| ASSIGNMENT |
Every line from the one with "(412, 355) none" to the one with "(333, 421) none", including those two, is to be copied exactly; all other lines of the entries below are left out.

| DATA LISTING |
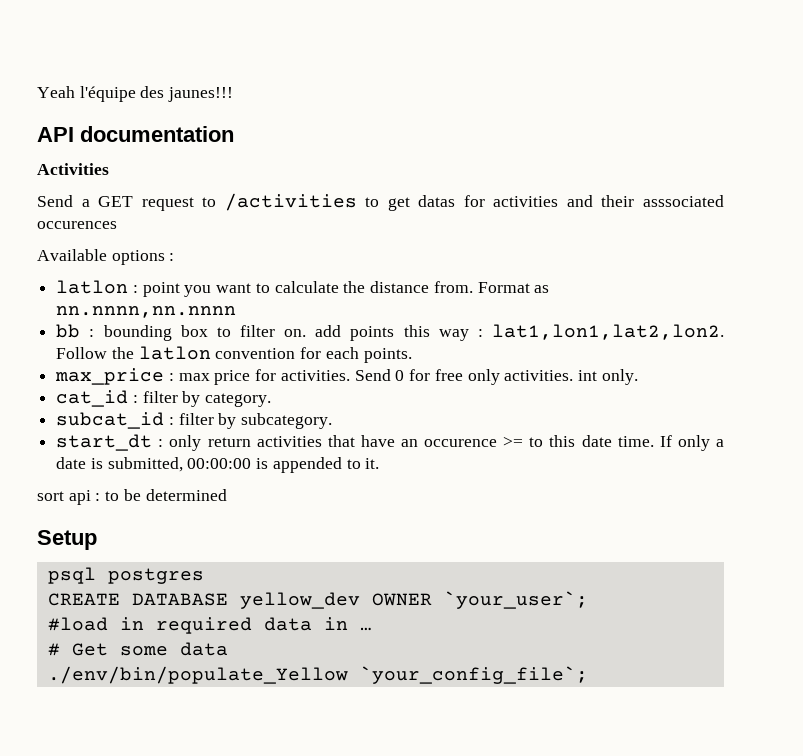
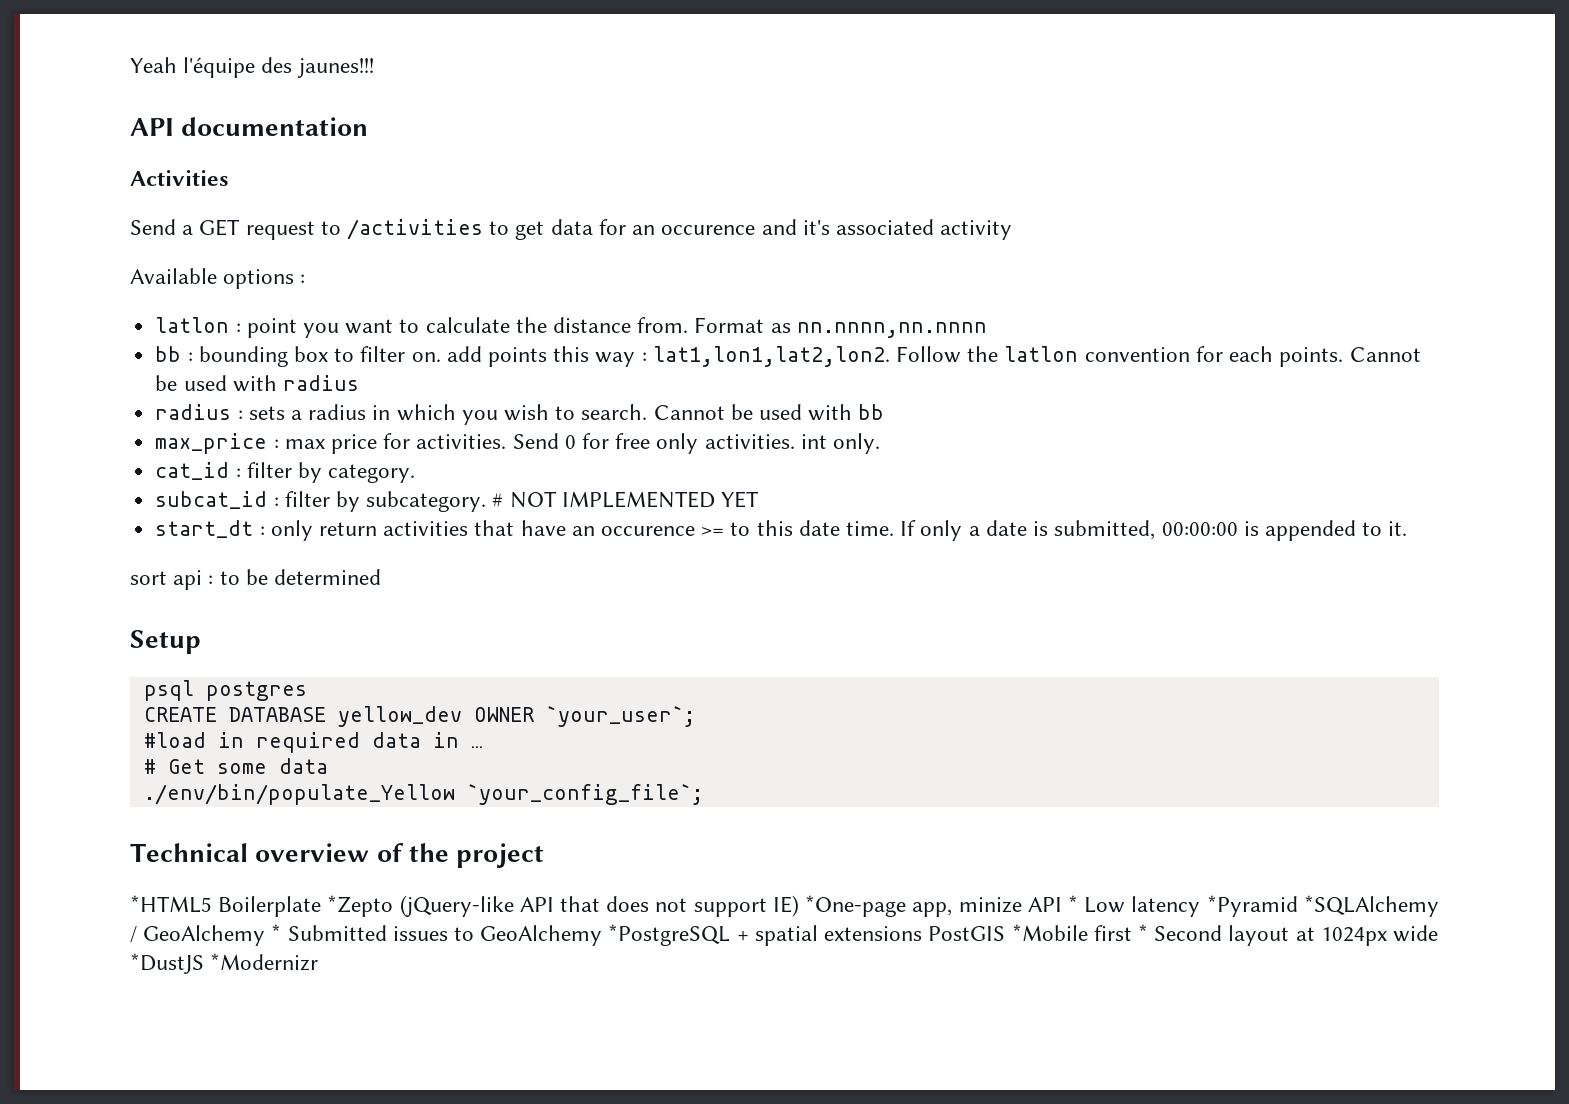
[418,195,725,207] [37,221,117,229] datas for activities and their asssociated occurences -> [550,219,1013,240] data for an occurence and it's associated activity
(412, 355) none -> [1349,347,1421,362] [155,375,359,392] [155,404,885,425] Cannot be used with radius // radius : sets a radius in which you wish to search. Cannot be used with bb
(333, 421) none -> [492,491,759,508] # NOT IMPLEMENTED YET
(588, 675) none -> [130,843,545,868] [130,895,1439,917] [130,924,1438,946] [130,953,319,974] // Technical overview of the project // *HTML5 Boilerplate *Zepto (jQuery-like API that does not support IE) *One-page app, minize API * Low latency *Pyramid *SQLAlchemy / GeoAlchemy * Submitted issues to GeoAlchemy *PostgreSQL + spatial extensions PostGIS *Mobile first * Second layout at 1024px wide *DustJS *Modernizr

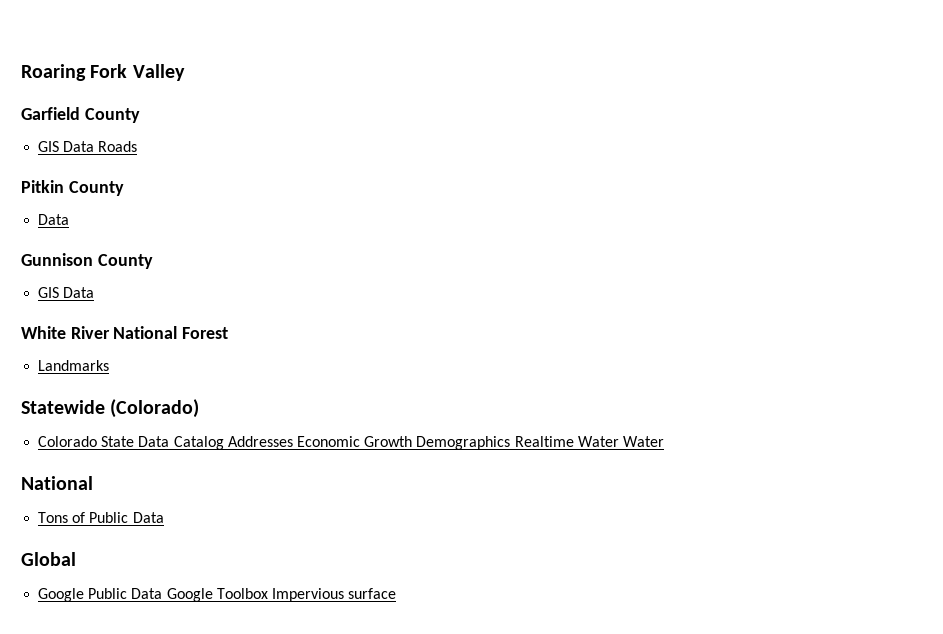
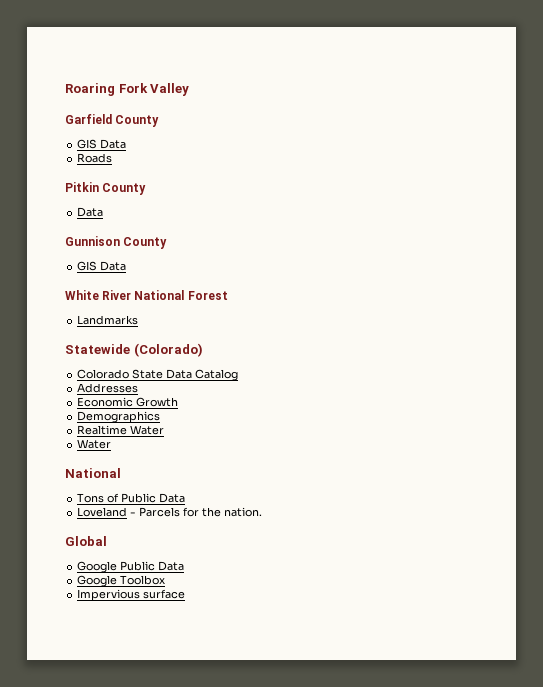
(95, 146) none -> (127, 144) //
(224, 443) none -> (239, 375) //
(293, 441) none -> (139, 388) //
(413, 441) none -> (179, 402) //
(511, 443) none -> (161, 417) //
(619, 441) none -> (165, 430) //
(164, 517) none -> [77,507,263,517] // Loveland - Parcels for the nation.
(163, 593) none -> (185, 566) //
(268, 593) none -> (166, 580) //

| EXERCISE SOLUTION |
(412, 355) none -> [1349,347,1421,362] [155,375,359,392] [155,404,885,425] Cannot be used with radius // radius : sets a radius in which you wish to search. Cannot be used with bb
(333, 421) none -> [492,491,759,508] # NOT IMPLEMENTED YET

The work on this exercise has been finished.